» Exercise material

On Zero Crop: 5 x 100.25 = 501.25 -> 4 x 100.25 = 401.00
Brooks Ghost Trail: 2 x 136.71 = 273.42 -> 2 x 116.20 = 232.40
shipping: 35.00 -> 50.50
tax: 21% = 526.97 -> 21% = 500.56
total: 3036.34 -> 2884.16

» What is needed
Copy the records. Each line should match exactly.

» Written solution
On Zero Crop: 5 x 100.25 = 501.25 -> 4 x 100.25 = 401.00
Brooks Ghost Trail: 2 x 136.71 = 273.42 -> 2 x 116.20 = 232.40
shipping: 35.00 -> 50.50
tax: 21% = 526.97 -> 21% = 500.56
total: 3036.34 -> 2884.16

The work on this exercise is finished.